[chuck-users] phase modulation and hard sync?

Alexandre Torres Porres porres at gmail.com
Sun Jun 4 01:35:18 EDT 2017


2017-06-04 0:47 GMT-03:00 Jean Menezes da Rocha <jean at menezesdarocha.info>:

> I managed to install SuperCollider and run your example of Phase
> Modulation. I could achieve the exact same sound with the following ChucK
> code:
>
> SinOsc mod => SinOsc car => dac;
>
> 400 => car.freq;
> 201 => mod.freq;
> mod.freq() * Math.PI => float ind => mod.gain; // this bugger works with
> much greater values as standard gain...
> 2 => car.sync; // FM instead of syncing to phase. don't know why...
>
> while ( true ) {
>     1::second => now;
> }
>

It might sound the same, or similar, but this is still frequency modulation
and not phase modulation.


> The weird thing is that I had to use 2 (FM) as a value for .sync, contrary
> to my intuition of syncing to phase.
>

Again, not weird, just a fact that Frequency and Phase modulation are
related


> Another oddity is the way to calculate the modulation index, which I admit
> was a wild guess that turned out to be correct. I am also curious if anyone
> can explain this.
>

It's not easy to explain, but you found the magic number/formula that makes
Frequency modulation sound like Phase Modulation.

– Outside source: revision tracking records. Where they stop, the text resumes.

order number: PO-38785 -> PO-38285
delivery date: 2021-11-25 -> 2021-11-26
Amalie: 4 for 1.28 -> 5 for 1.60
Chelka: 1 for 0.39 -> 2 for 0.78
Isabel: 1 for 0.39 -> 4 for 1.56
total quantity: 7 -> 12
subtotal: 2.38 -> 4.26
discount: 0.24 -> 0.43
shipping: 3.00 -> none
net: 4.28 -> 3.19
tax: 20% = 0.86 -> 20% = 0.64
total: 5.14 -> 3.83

> However, I am now the one struggling to figure out the difference between
> this phase modulation and FM
>

In short, they behave differently with the same parameters, but the
parameters can be "converted"/"adjusted" to sound the same.

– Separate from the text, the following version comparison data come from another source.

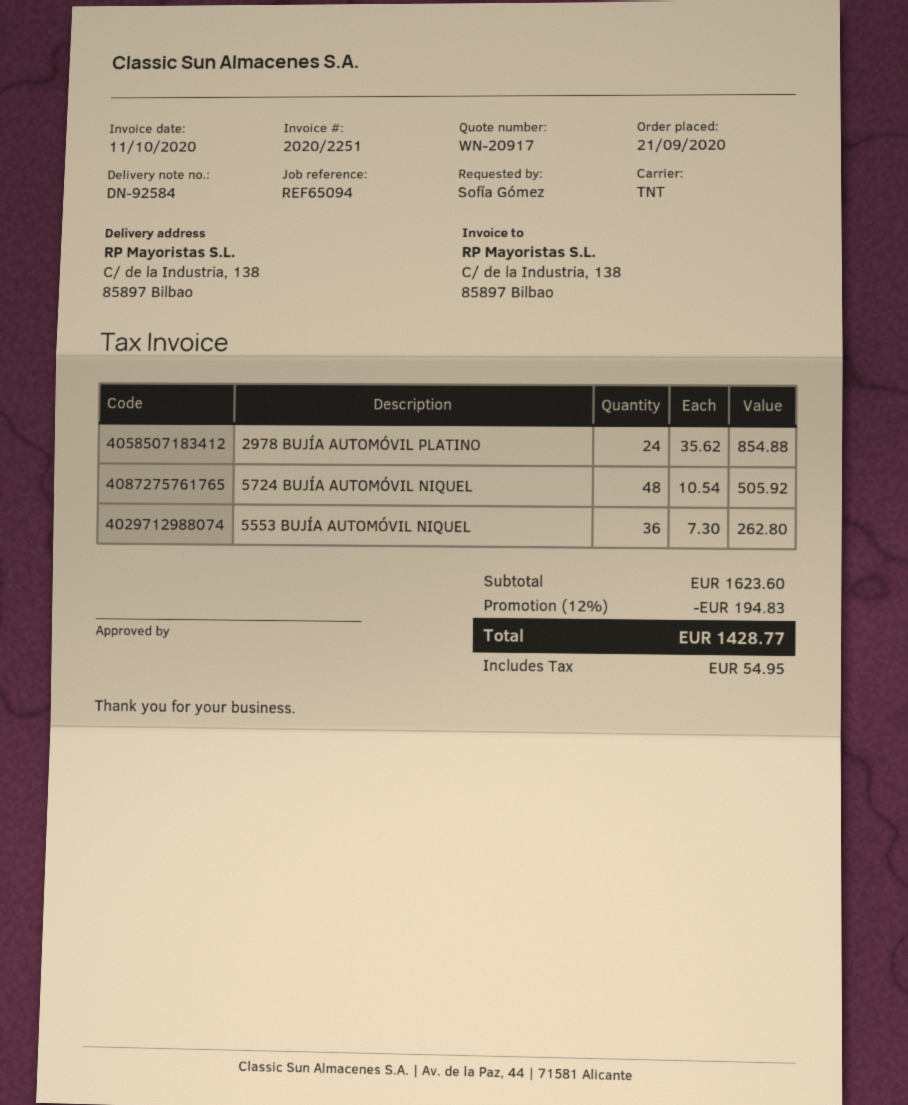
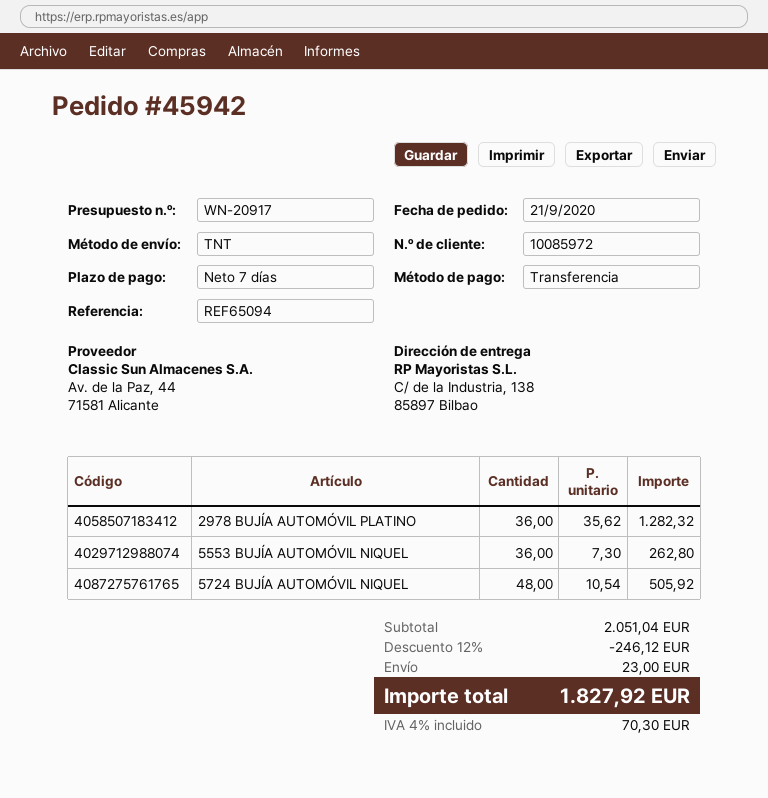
2978 BUJÍA AUTOMÓVIL PLATINO: 24 x 35.62 = 854.88 -> 36 x 35.62 = 1282.32
subtotal: 1623.60 -> 2051.04
discount: 12% = 194.83 -> 12% = 246.12
shipping: none -> 23.00
tax: 54.95 -> 70.30
total: 1428.77 -> 1827.92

> syncing to phase, as was my first intuition, yields a rather different
> sound (much harsher) and does not respond to changes to the carrier's
> frequency.
>

Yep, as I noted, and it is not actually doing phase modulation

Hence, a working phase modulation code still remains mysterious to me.

It seems that when you have a phase input to SinOsc, it'll only consider
that input and disregard any frequency input, is that possible?

Perhaps you can just feed a phase input to SinOsc and then modulate that
signal. Like, send it a phasor input and modulate it. That's gotta work.